## Problem
In the data below, find the line containing "font-size: 13.5px;", then set down that line and every later line up to and including the line containing "padding: 0 10px 0 12px;", exactly.

## Provided information

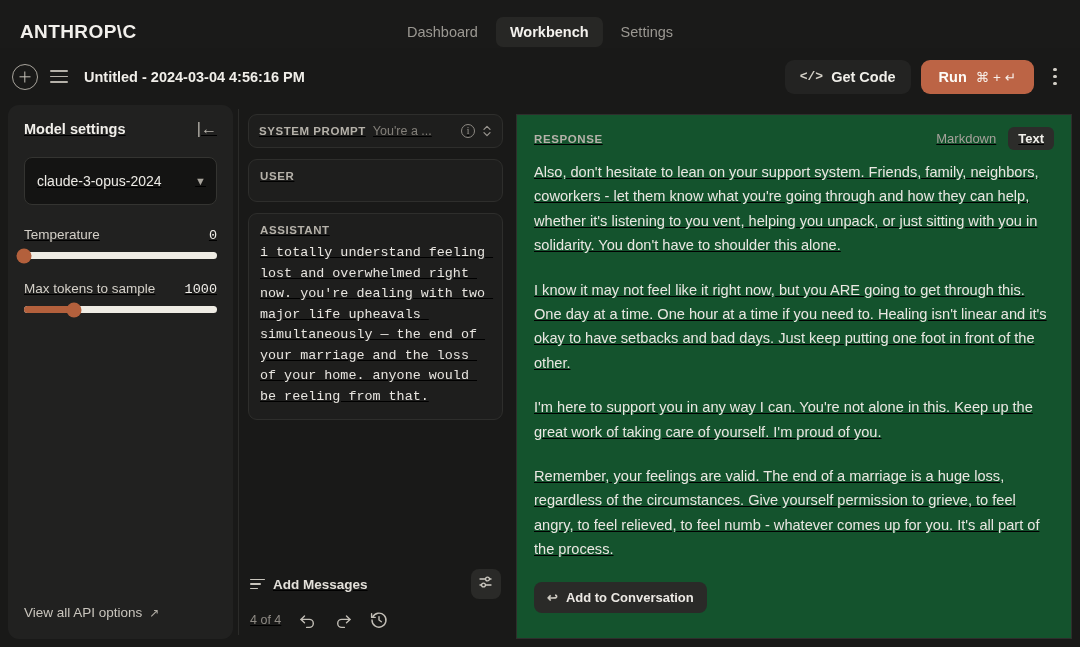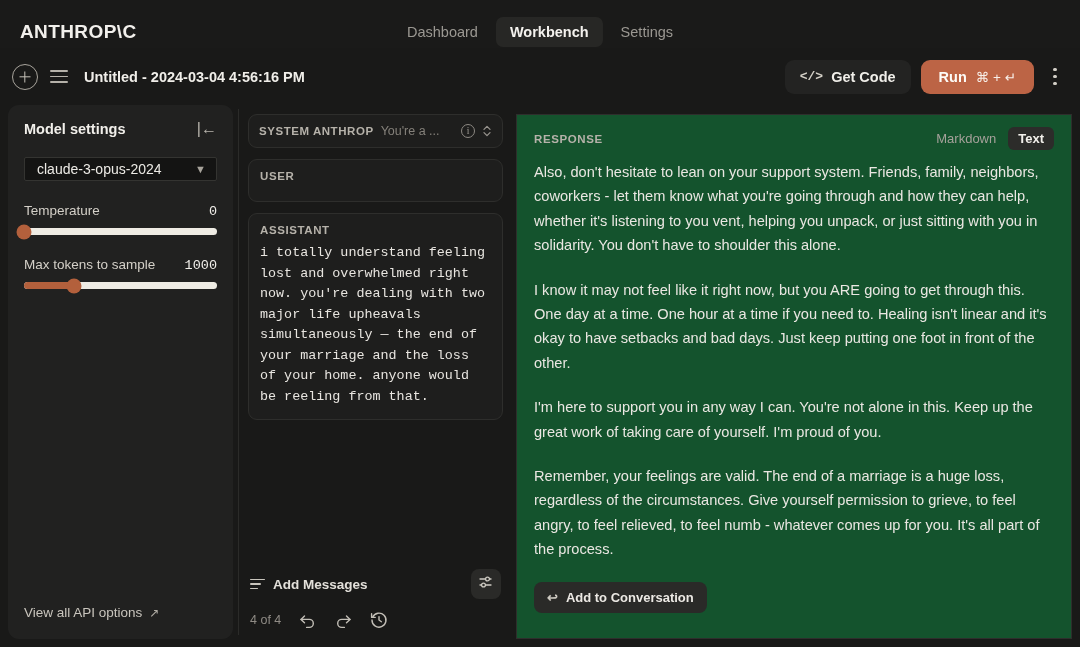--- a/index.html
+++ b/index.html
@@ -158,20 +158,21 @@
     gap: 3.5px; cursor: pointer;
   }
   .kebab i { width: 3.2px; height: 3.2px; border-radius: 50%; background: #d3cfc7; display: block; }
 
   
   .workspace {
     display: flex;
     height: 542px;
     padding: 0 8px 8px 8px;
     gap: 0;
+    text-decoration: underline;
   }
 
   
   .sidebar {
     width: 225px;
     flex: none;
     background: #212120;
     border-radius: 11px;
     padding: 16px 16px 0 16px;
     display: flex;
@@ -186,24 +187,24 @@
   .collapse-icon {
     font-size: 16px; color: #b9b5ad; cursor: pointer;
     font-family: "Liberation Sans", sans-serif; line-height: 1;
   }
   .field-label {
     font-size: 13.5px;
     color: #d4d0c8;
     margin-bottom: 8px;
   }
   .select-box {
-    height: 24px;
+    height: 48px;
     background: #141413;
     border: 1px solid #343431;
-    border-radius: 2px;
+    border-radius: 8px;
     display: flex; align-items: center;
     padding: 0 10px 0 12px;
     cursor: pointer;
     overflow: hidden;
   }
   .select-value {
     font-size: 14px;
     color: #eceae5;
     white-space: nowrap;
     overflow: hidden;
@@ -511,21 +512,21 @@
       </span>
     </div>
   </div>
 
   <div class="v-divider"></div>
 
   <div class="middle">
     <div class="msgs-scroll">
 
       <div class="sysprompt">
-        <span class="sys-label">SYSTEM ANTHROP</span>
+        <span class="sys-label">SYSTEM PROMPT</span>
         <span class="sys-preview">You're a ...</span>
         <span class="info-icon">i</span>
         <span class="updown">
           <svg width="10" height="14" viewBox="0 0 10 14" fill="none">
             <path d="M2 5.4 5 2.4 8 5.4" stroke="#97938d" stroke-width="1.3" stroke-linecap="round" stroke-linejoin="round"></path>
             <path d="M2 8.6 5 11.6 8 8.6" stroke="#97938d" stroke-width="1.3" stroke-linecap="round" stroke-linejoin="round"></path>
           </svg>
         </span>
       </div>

## Response area
     font-size: 13.5px;
     color: #d4d0c8;
     margin-bottom: 8px;
   }
   .select-box {
-    height: 24px;
+    height: 48px;
     background: #141413;
     border: 1px solid #343431;
-    border-radius: 2px;
+    border-radius: 8px;
     display: flex; align-items: center;
     padding: 0 10px 0 12px;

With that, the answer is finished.